目的・目標・手段の関係は相対的だ。より大きな目的の下では、今まで目的だったものが手段になる。教科書の消化を超えた先に、「この教科を通じてどんな力をつけたいか」という教科レベルの目的がある。さらにその先に、「教育を通じてどんな人間を育てたいか」という、教育基本法が掲げる目的がある。この上位目的を意識できたとき、初めてカリキュラムを柔軟に組み替えることが手段として機能し始める。

思考の三原則——根本的・長期的・全体的に考える——から問い直せば、目の前の一単元の指導と教育の大きな目的がつながる。その視点が、自由進度学習を形式化させずに実質化させる鍵となる。そして、子どもたち一人一人の特性に合わせて学習空間が調整されるとき、自由進度学習はようやく「全教師が当事者として意義を感じられる日常の取り組み」になり得る。

学校の中を、本物の社会にする

論点資料が示す2つのテーマは、結局のところ同じ問いを向いている。

子どもの社会参画は、学校外の活動に出ていく前に、まず学校生活そのものへの参画として始まる。社会参画は、学級でのルールづくり、学校運営への意見表明、日々の授業への主体的な関与として実現できる。国から与えられた仕組みを待つのではなく、今ある学校生活の中に参画の場を意図的につくり出すことが、現場の教師にできる最も近い実装だ。

多様性を認めることは大切だが、それだけでは集団がバラバラになる。AもBも包摂する上位の目的——何のために学校で学ぶのか、どんな力をつけたいのか——を子どもたちと共有することが、多様性をつなぎとめる構造になる。同調圧力を否定するのではなく、その圧力をよりよい方向へ向けることを意識する。

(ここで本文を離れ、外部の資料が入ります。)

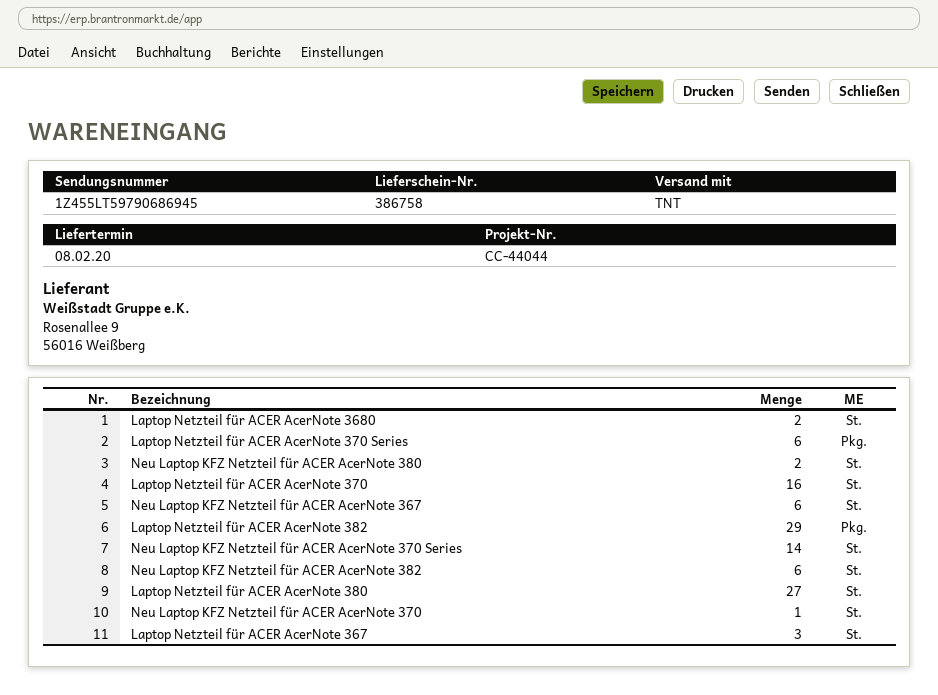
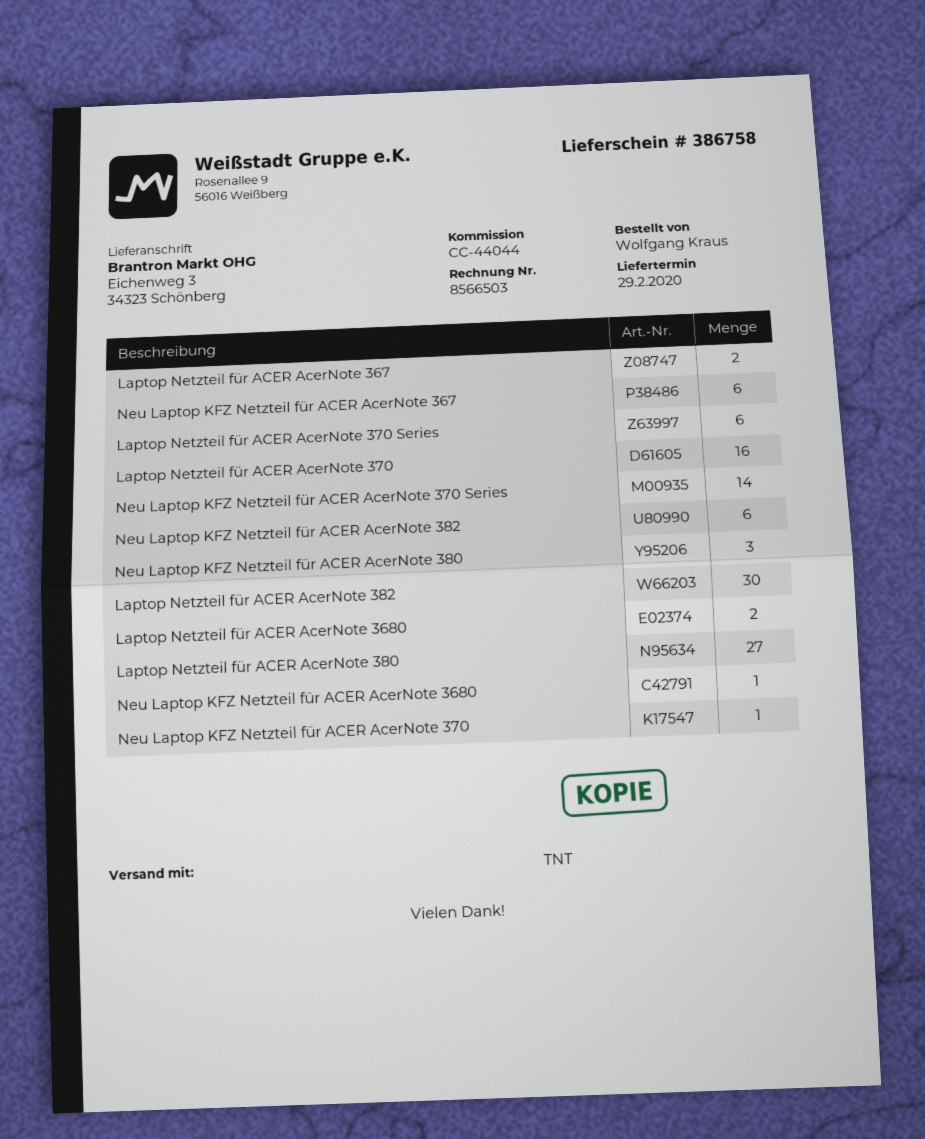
delivery date: 2020-02-08 -> 2020-02-29
Neu Laptop KFZ Netzteil für ACER AcerNote 380: 2 -> 3
Laptop Netzteil für ACER AcerNote 382: 29 -> 30
Laptop Netzteil für ACER AcerNote 367: 3 -> 2
Neu Laptop KFZ Netzteil für ACER AcerNote 3680: none -> 1

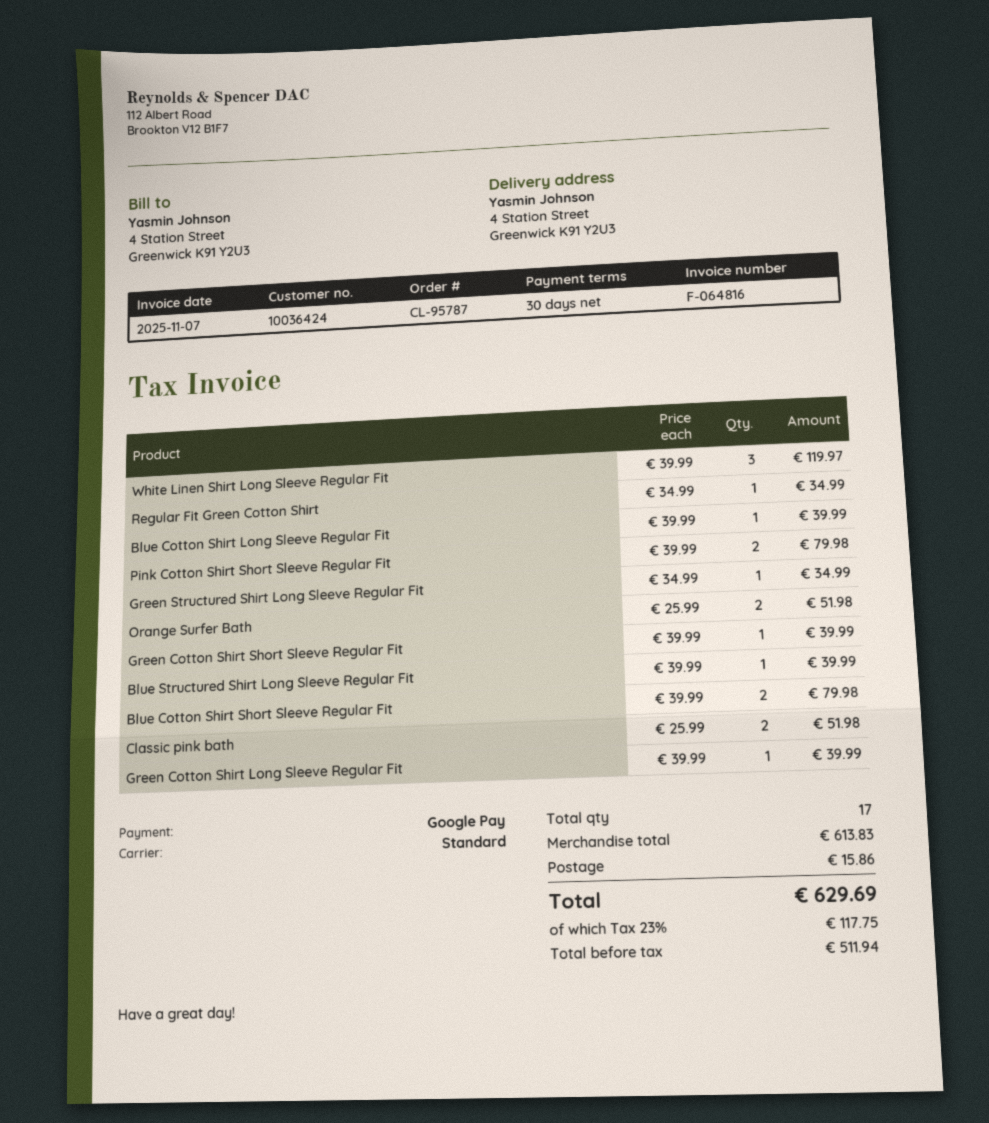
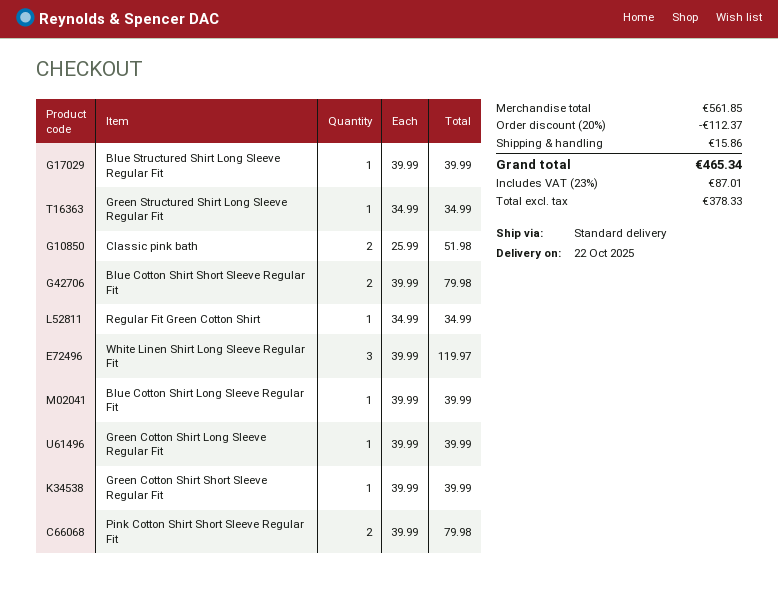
Orange Surfer Bath: 2 x 25.99 = 51.98 -> none
subtotal: 613.83 -> 561.85
discount: none -> 20% = 112.37
net: 511.94 -> 378.33
tax: 23% = 117.75 -> 23% = 87.01
total: 629.69 -> 465.34

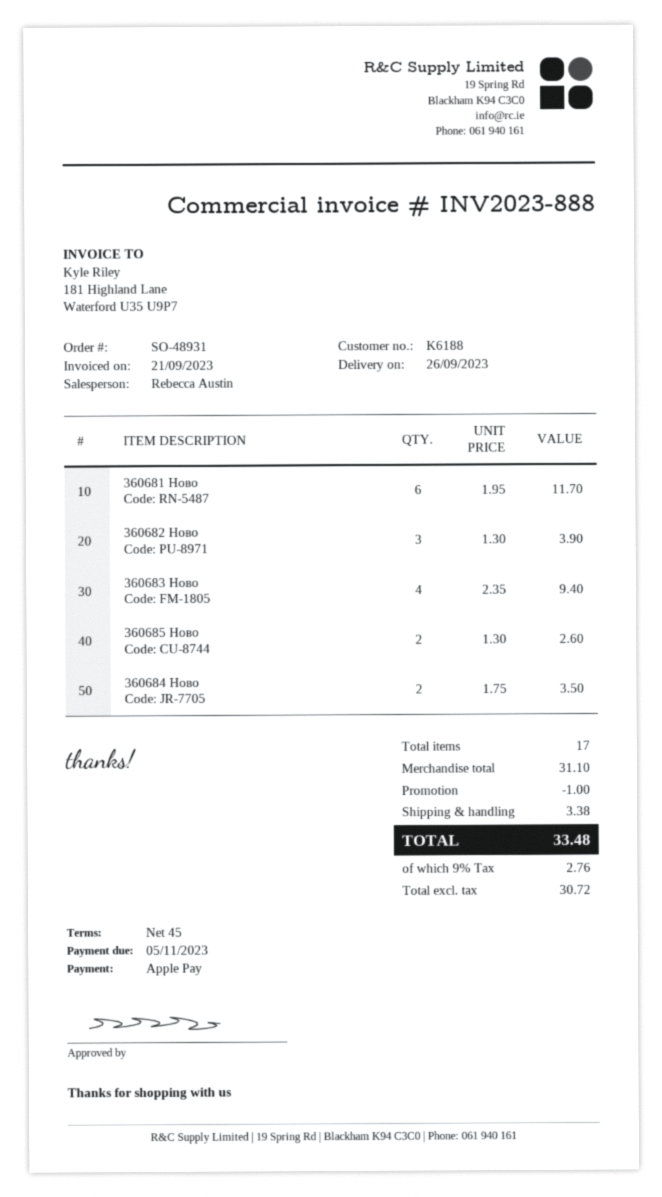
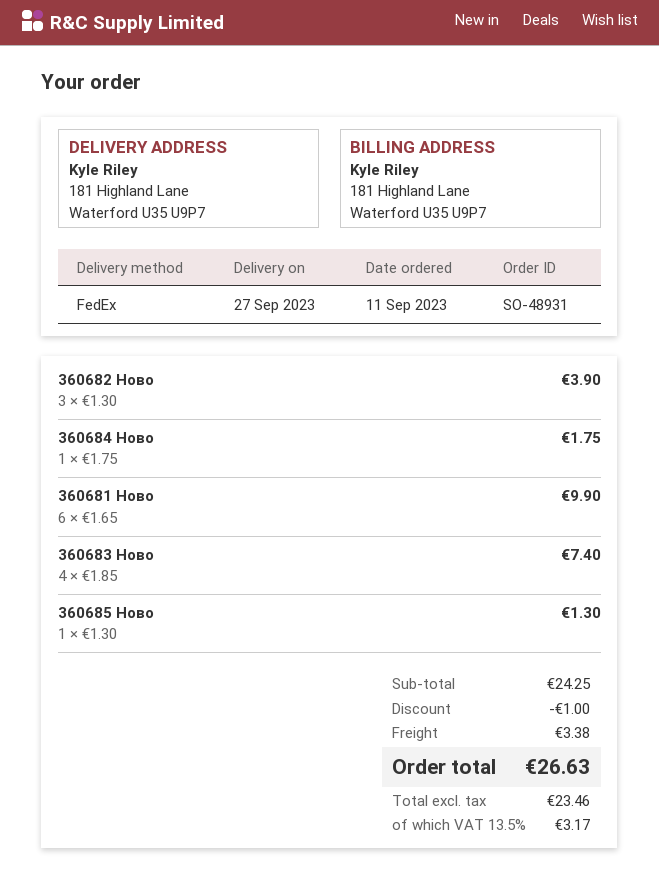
delivery date: 2023-09-26 -> 2023-09-27
360681 Ново: 6 x 1.95 = 11.70 -> 6 x 1.65 = 9.90
360683 Ново: 4 x 2.35 = 9.40 -> 4 x 1.85 = 7.40
360685 Ново: 2 x 1.30 = 2.60 -> 1 x 1.30 = 1.30
360684 Ново: 2 x 1.75 = 3.50 -> 1 x 1.75 = 1.75
subtotal: 31.10 -> 24.25
net: 30.72 -> 23.46
tax: 9% = 2.76 -> 13.5% = 3.17
total: 33.48 -> 26.63

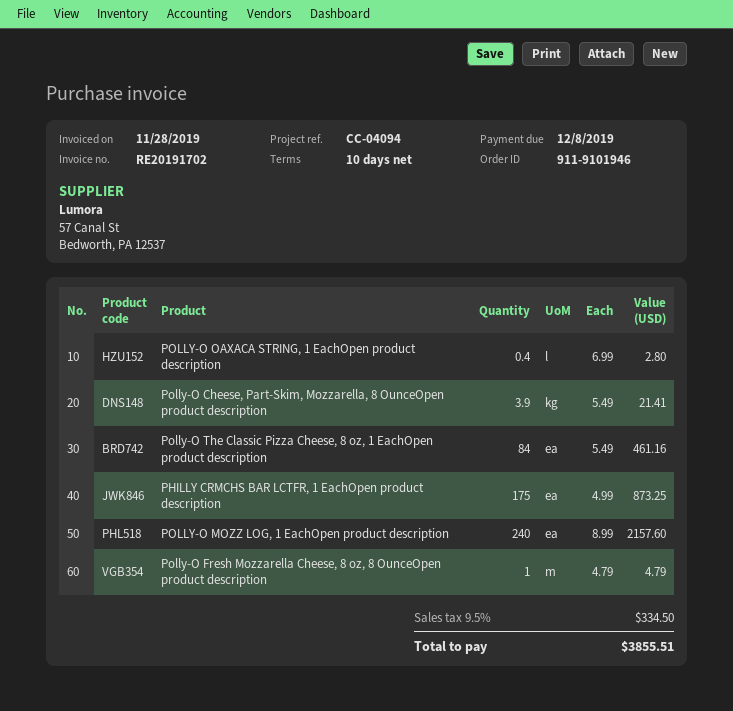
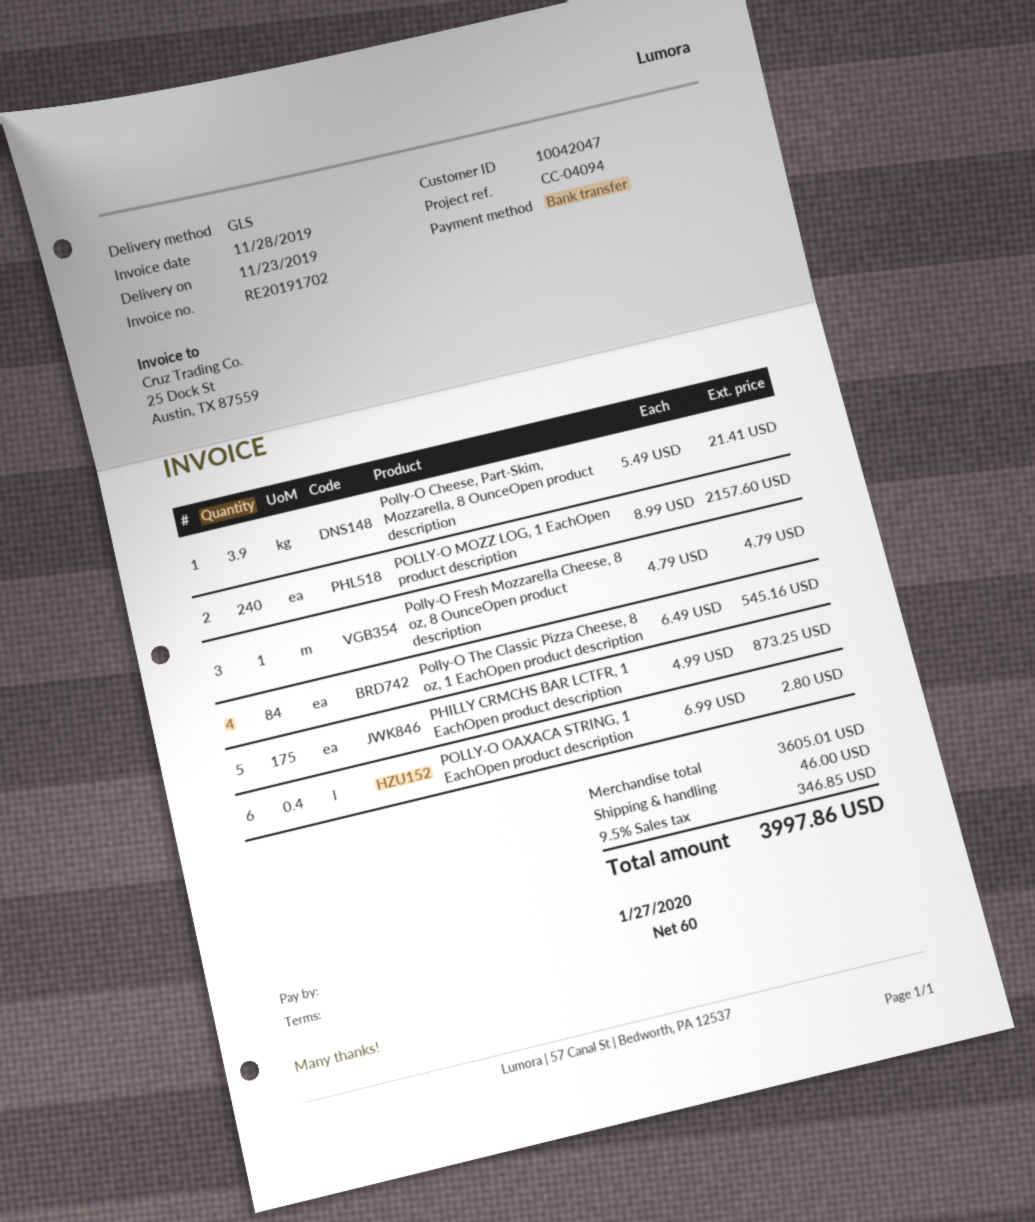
payment terms: 10 days -> 60 days
due date: 2019-12-08 -> 2020-01-27
Polly-O The Classic Pizza Cheese, 8 oz, 1 EachOpen product description: 84 x 5.49 = 461.16 -> 84 x 6.49 = 545.16
shipping: none -> 46.00
tax: 9.5% = 334.50 -> 9.5% = 346.85
total: 3855.51 -> 3997.86

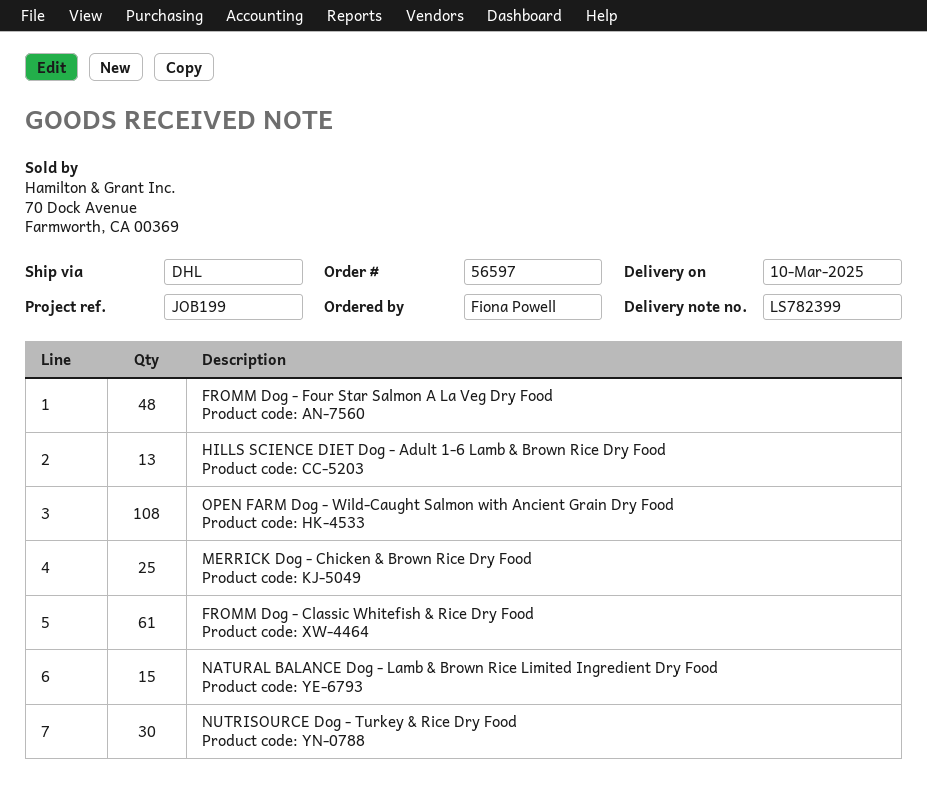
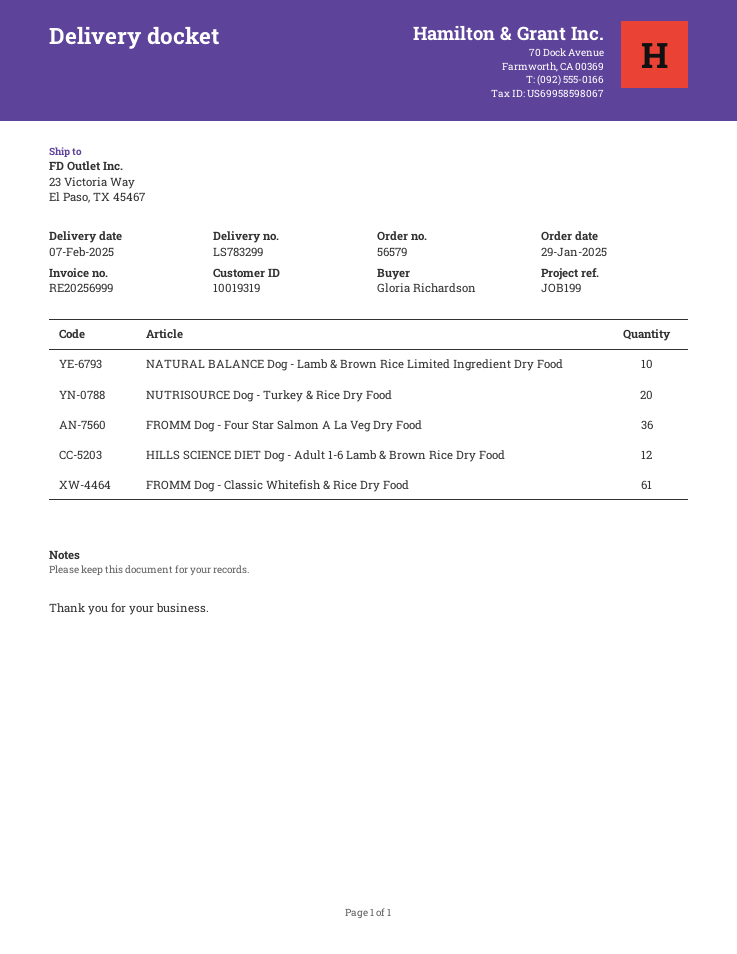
order number: 56597 -> 56579
delivery note number: LS782399 -> LS783299
delivery date: 2025-03-10 -> 2025-02-07
ordered by: Fiona Powell -> Gloria Richardson
FROMM Dog - Four Star Salmon A La Veg Dry Food: 48 -> 36
HILLS SCIENCE DIET Dog - Adult 1-6 Lamb & Brown Rice Dry Food: 13 -> 12
OPEN FARM Dog - Wild-Caught Salmon with Ancient Grain Dry Food: 108 -> none
MERRICK Dog - Chicken & Brown Rice Dry Food: 25 -> none
NATURAL BALANCE Dog - Lamb & Brown Rice Limited Ingredient Dry Food: 15 -> 10
NUTRISOURCE Dog - Turkey & Rice Dry Food: 30 -> 20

協働的な学びを深めるために、QNKSで思考を可視化し、情報図を持って対話する。言語能力と情報活用能力は実践の中で育まれ、それが学習の基盤となる資質能力として積み重なっていく。

カリキュラムマネジメントは教師の仕事でありながら、子ども自身が自分の学びを調整する力として同時に育てることができる。大計画シートで見通し、大分析で振り返り、次の学び方を変えていく——その自己調整の繰り返しが、子ども自身のカリキュラムマネジメントを育てる。

論点資料が求めているのは、単元配列表を作ることでも、学校外の活動を増やすことでもない。学校という場を、子どもが本物の主体として学び、考え、社会に関わる力を育てる空間にすることだ。その問い直しは、今日の学級経営と授業の中から始められる。